*Entries shown*
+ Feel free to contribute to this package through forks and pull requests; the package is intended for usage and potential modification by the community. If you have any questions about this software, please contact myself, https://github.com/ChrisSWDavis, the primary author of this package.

...

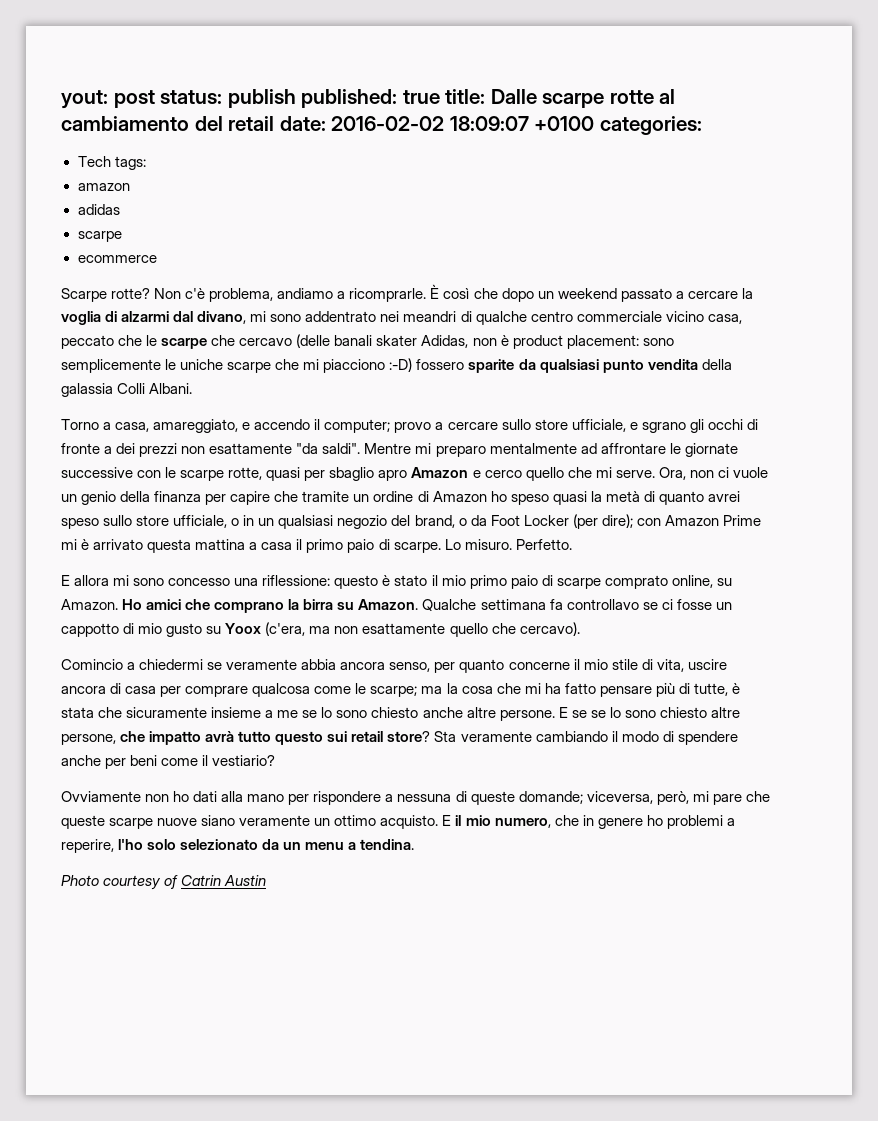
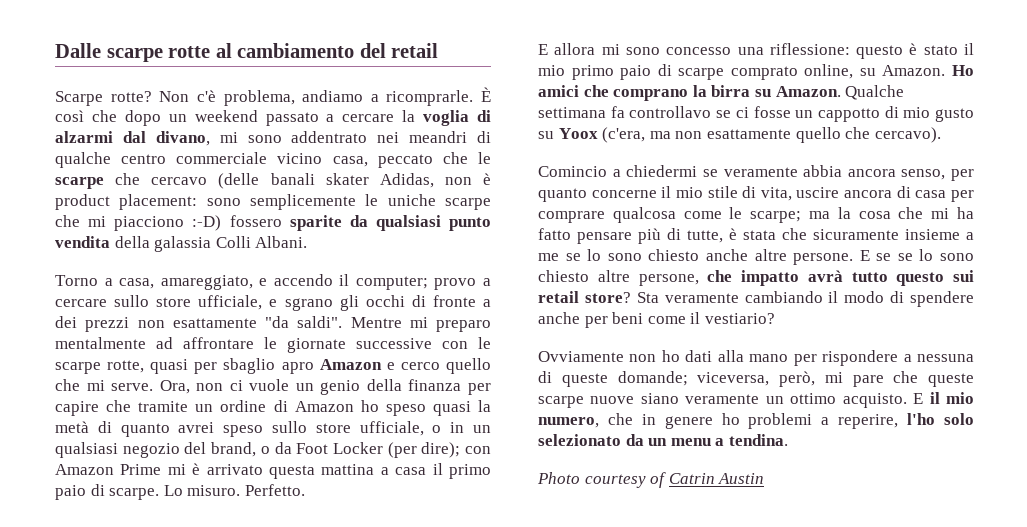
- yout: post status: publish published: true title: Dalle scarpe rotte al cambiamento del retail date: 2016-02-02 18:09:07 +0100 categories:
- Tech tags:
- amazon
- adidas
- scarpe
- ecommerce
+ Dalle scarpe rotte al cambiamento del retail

*Activity*
Your response should be each line that includes the word "cambiamento", copied from the records.

*Expected answer*
- yout: post status: publish published: true title: Dalle scarpe rotte al cambiamento del retail date: 2016-02-02 18:09:07 +0100 categories:
+ Dalle scarpe rotte al cambiamento del retail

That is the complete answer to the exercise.